The response should repeat word for word every line below from the one with "font-weight: bold ->" to the one with "Liberation Serif, serif", inclusive, and nothing else; leave pictures out.

## [Input for this task]
+ + + +
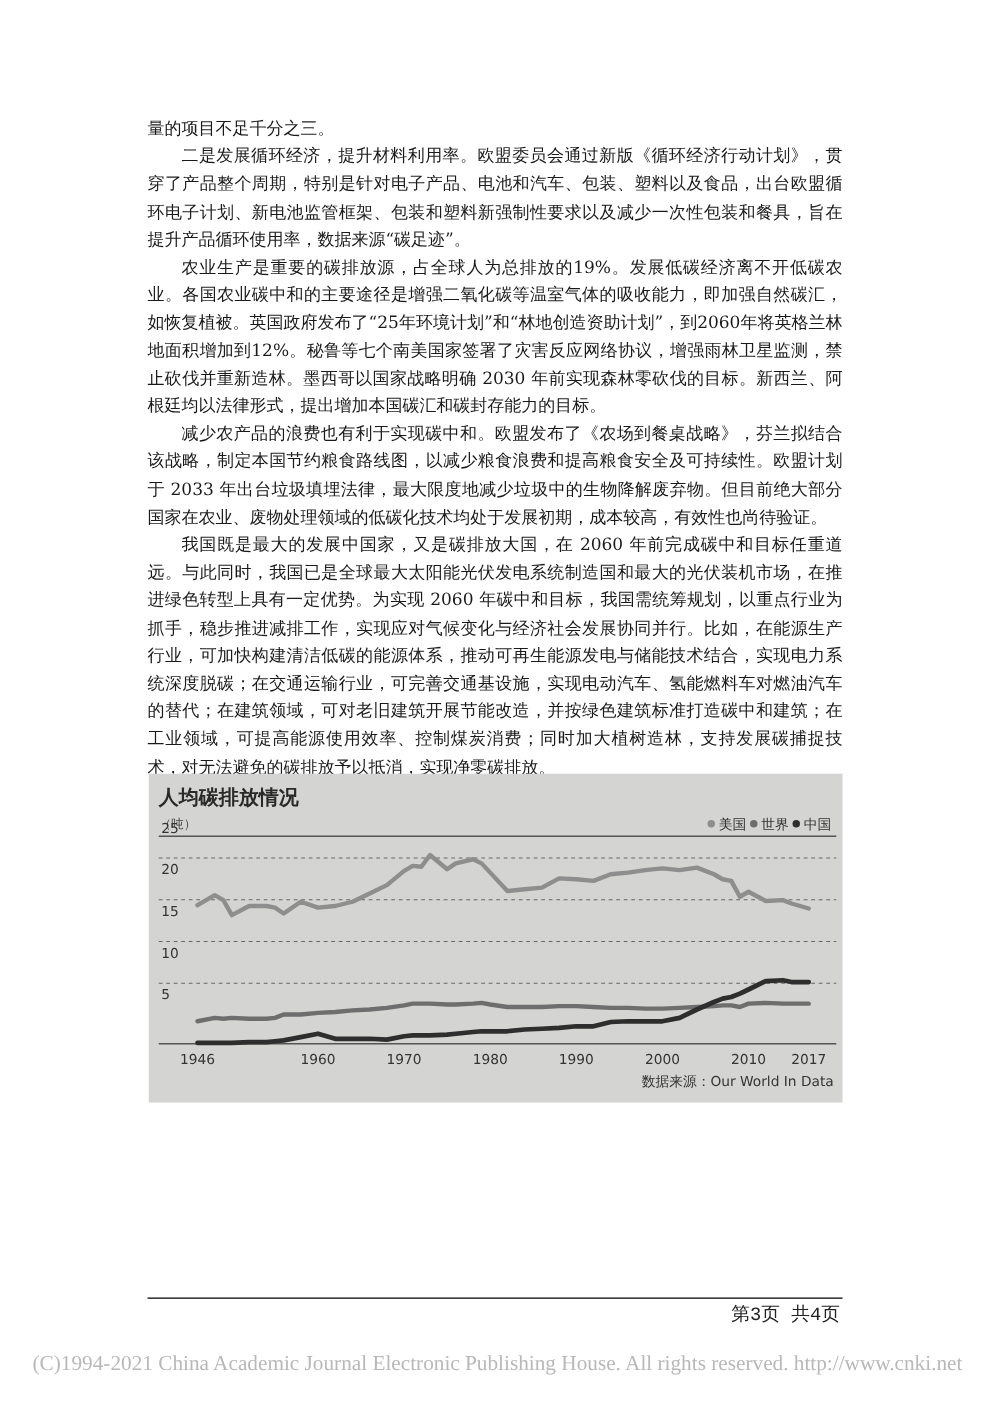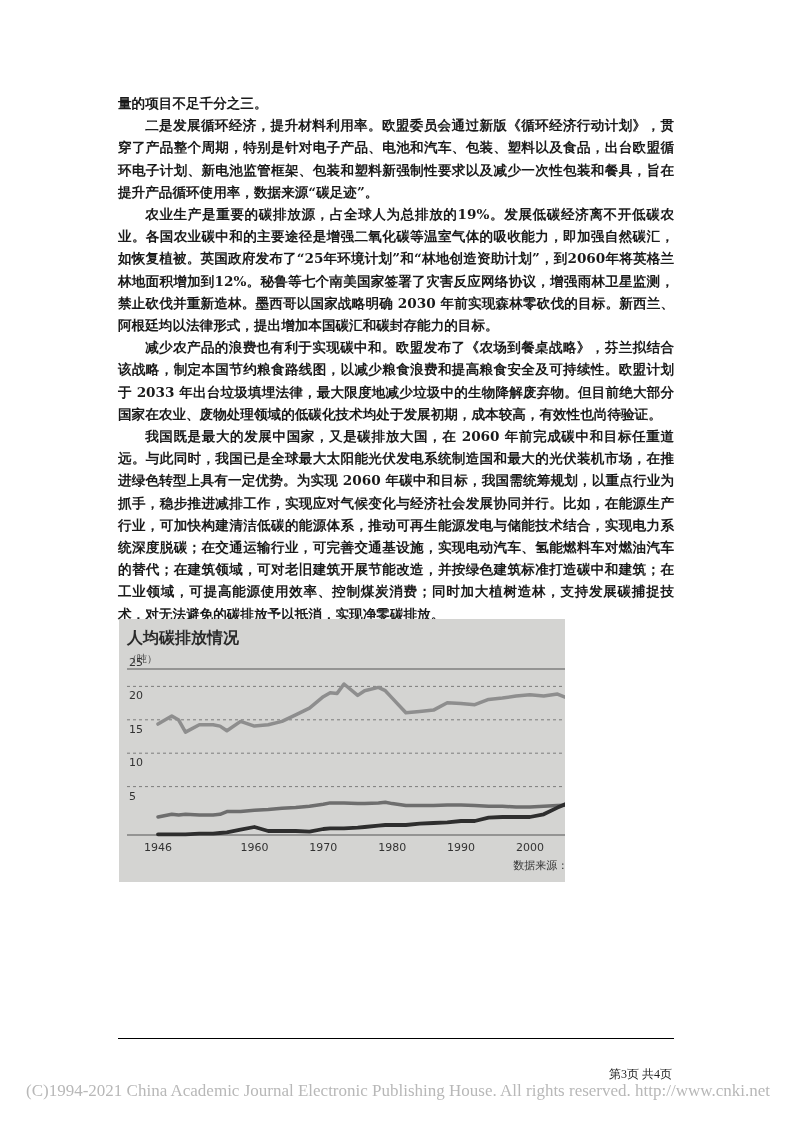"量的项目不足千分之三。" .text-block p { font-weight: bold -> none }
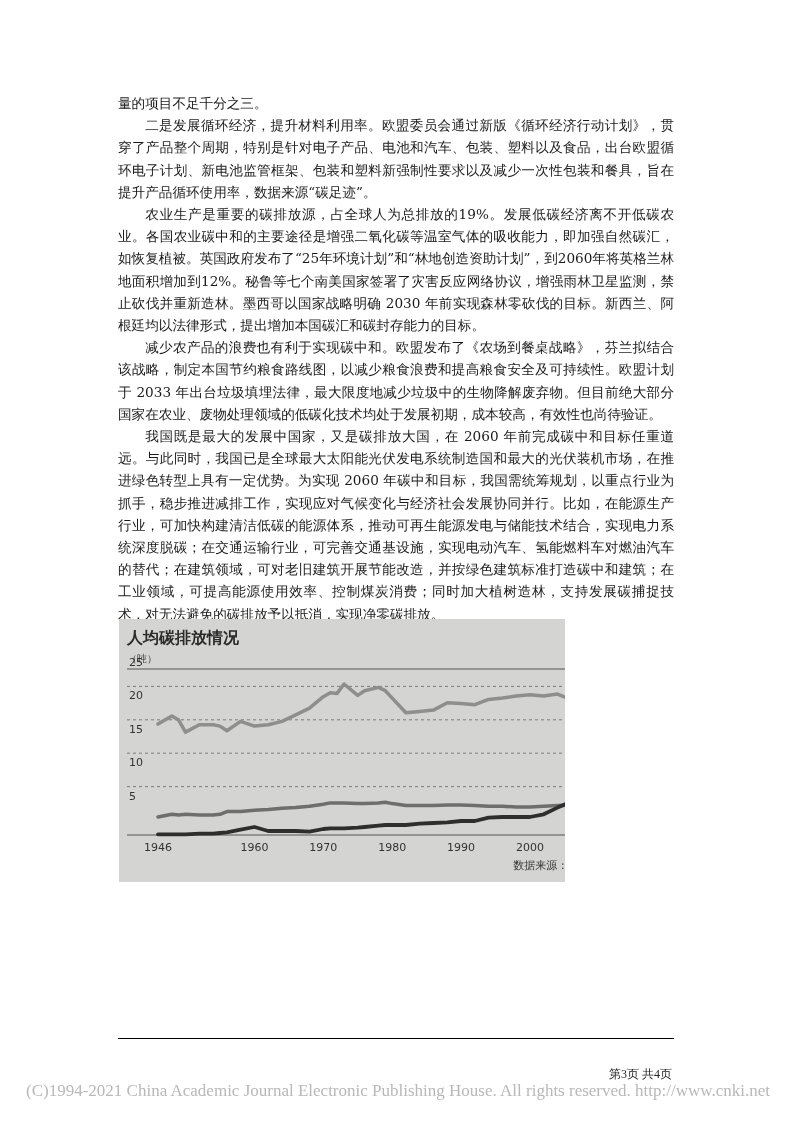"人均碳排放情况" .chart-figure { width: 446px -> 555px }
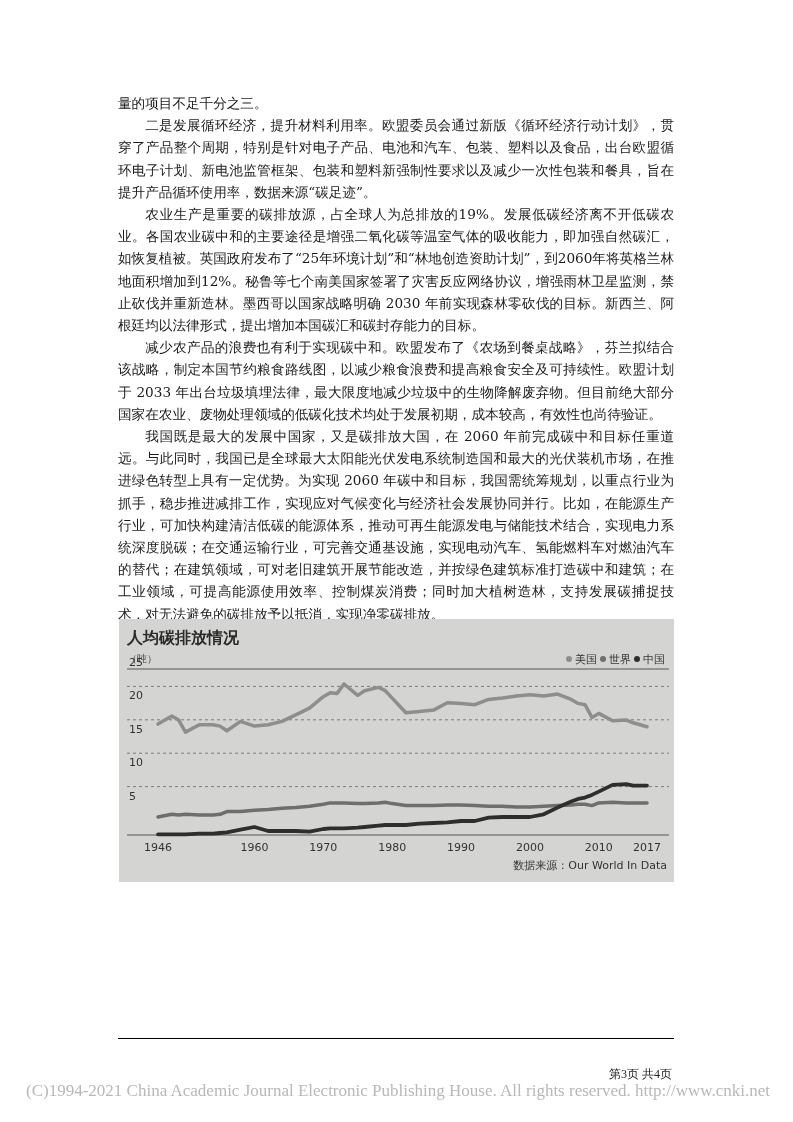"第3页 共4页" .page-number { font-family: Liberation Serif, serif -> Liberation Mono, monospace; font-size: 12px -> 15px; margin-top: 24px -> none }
+ + + +
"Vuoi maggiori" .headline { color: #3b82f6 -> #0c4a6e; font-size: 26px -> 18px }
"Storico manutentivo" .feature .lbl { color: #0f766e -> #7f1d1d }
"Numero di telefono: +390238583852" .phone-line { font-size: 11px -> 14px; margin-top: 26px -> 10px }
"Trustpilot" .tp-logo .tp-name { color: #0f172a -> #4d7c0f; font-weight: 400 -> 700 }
+ + + +
## [Exercise answer]
"量的项目不足千分之三。" .text-block p { font-weight: bold -> none }
"人均碳排放情况" .chart-figure { width: 446px -> 555px }
"第3页 共4页" .page-number { font-family: Liberation Serif, serif -> Liberation Mono, monospace; font-size: 12px -> 15px; margin-top: 24px -> none }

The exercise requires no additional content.